Blinded, Double‐Dummy, Parallel‐Group, Phase 2a Randomized Clinical Trial to Evaluate the Efficacy and Safety of a Highly Selective 5‐Hydroxytryptamine Type 4 Receptor Agonist in Critically Ill Patients With Enteral Feeding Intolerance

BACKGROUND: Delayed gastric emptying is the leading cause of enteral feeding intolerance (EFI) in critical illness. This phase 2a study compared TAK‐954, a selective agonist of 5‐hydroxytryptamine type 4 receptors, with metoclopramide in critically ill patients with EFI (NCT01953081). METHODS: A blinded, double‐dummy trial was conducted in mechanically ventilated patients with EFI (>200 mL gastric residual volume within 24 hours before randomization). Patients were randomized to receive either 0.5 mg intravenous TAK‐954 over 1 hour then 0.9% saline injection 4 times/d (sham metoclopramide) or the active comparator 10 mg intravenous metoclopramide 4 times/d and a 1‐hour 0.9% saline infusion. After initial dosing, participants received a radiolabeled meal of liquid nutrient (Ensure; 106 kcal), and gastric emptying was measured (scintigraphy). Adverse events (AEs) were recorded from the time of consent through to day 5; serious AEs were collected to day 30. RESULTS: Thirteen patients (TAK‐954, n = 7; metoclopramide, n = 6) participated.

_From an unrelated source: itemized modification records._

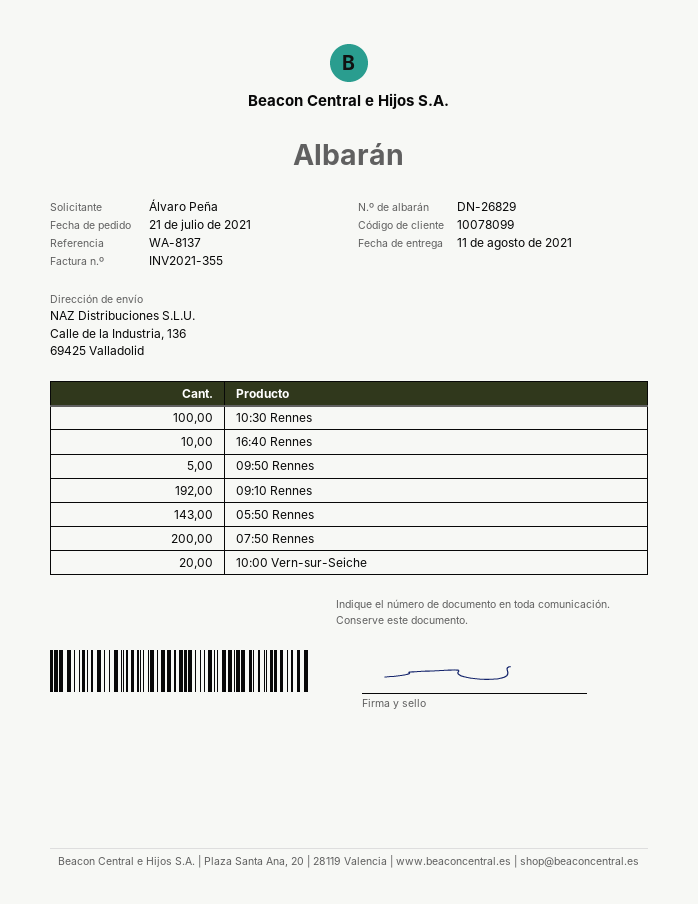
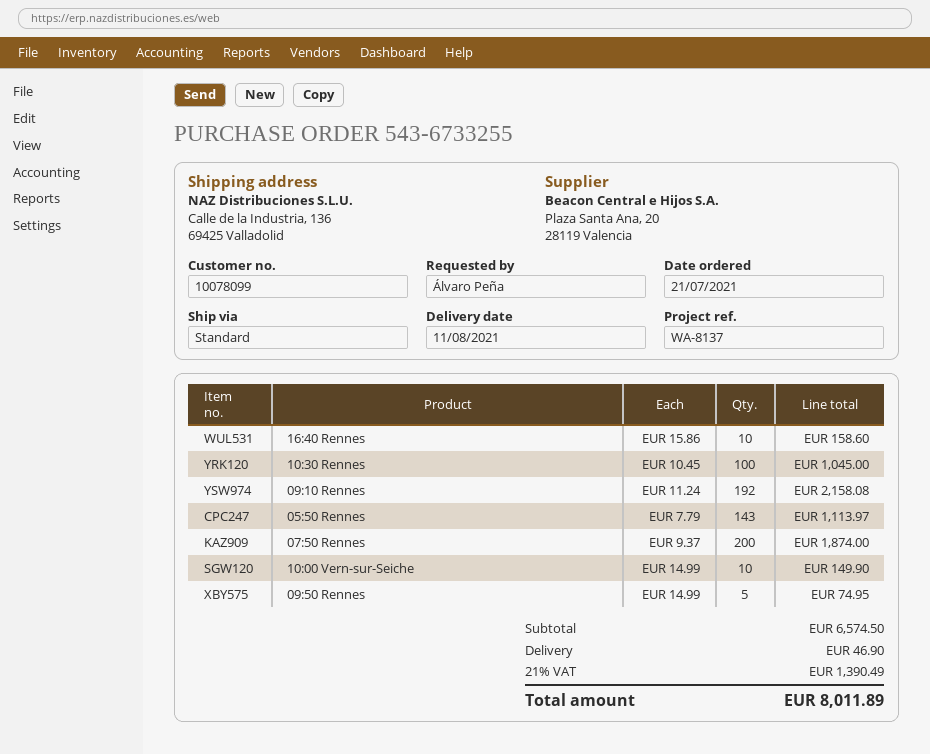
10:00 Vern-sur-Seiche: 20 -> 10

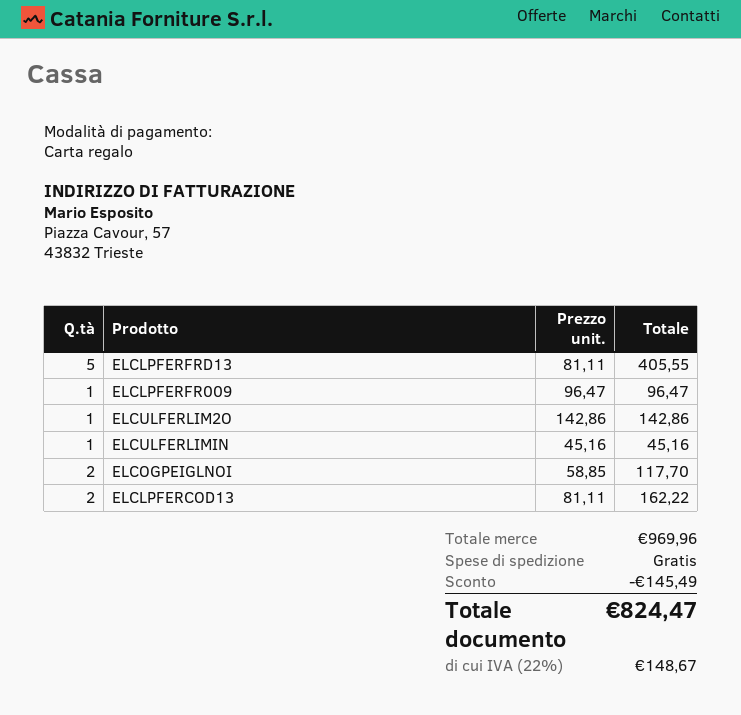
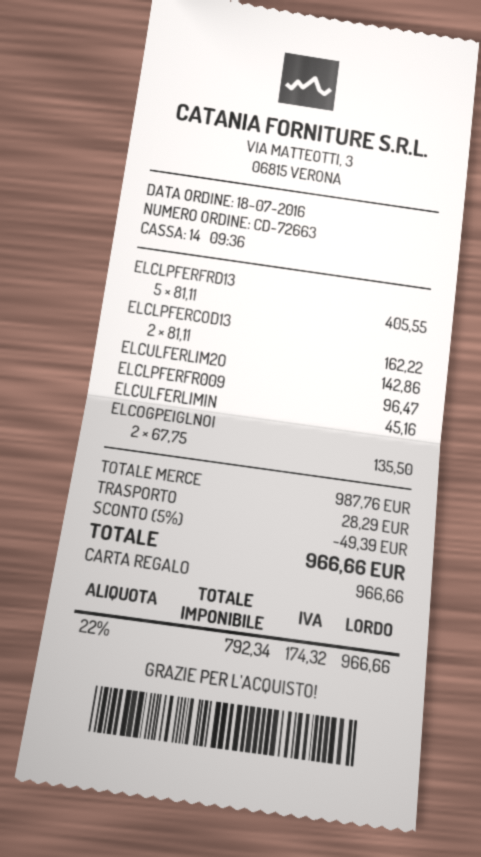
ELCOGPEIGLNOI: 2 x 58.85 = 117.70 -> 2 x 67.75 = 135.50
subtotal: 969.96 -> 987.76
discount: 145.49 -> 49.39
shipping: 0.00 -> 28.29
tax: 22% = 148.67 -> 22% = 174.32
total: 824.47 -> 966.66

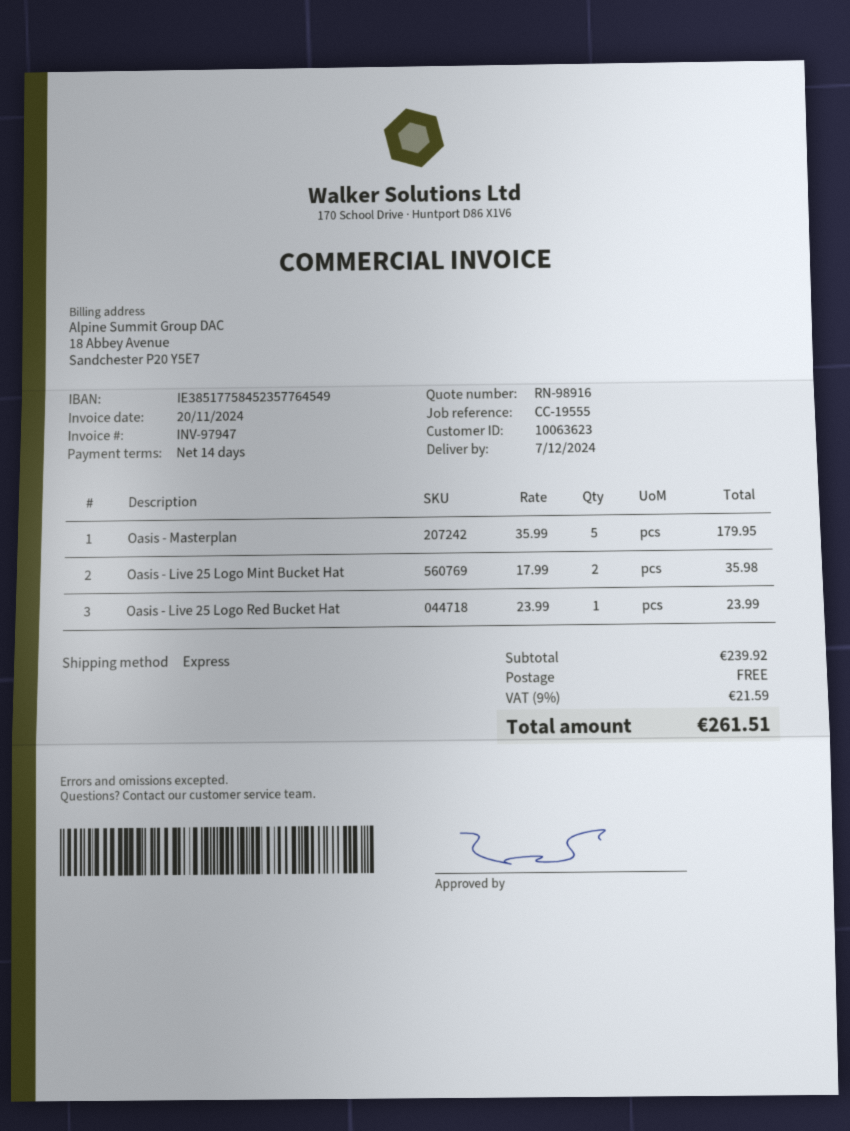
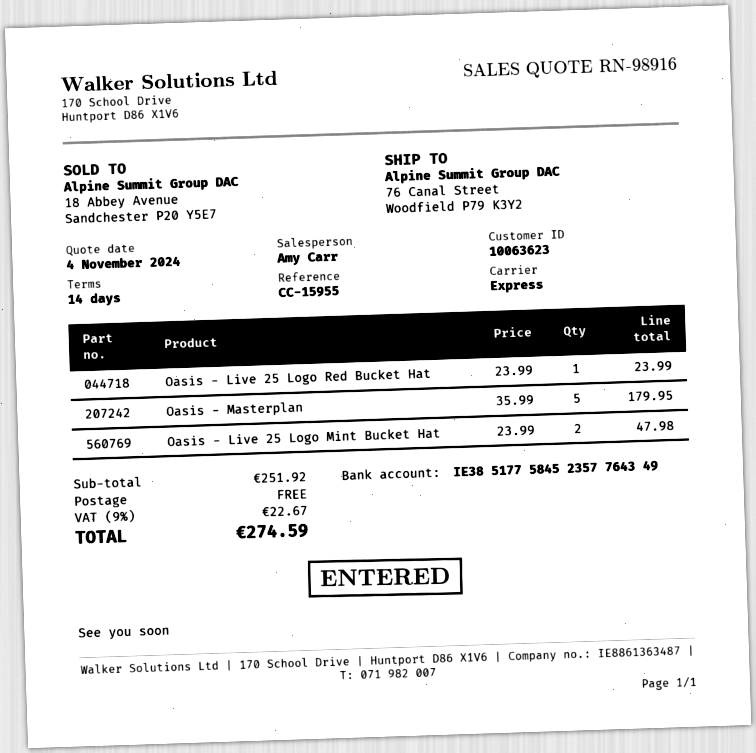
reference: CC-19555 -> CC-15955
bank account: IE38517758452357764549 -> IE38517758452357764349
Oasis - Live 25 Logo Mint Bucket Hat: 2 x 17.99 = 35.98 -> 2 x 23.99 = 47.98
subtotal: 239.92 -> 251.92
tax: 9% = 21.59 -> 9% = 22.67
total: 261.51 -> 274.59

Five patients in the TAK‐954 group and 4 in the metoclopramide group experienced AEs (2 and 3, respectively, were serious). All AEs except 1 (diarrhea in the metoclopramide group) were considered unrelated to study drug. Following treatment, a greater proportion of patients receiving TAK‐954 had normal gastric retention (<13% retention at 180 minutes) than those receiving metoclopramide (6/7 vs 3/6 patients, respectively). CONCLUSION: A single dose of 0.5 mg intravenous TAK‐954 appears to have at least similar efficacy in accelerating gastric emptying to multiple doses of 10 mg metoclopramide and was not associated with increased AEs.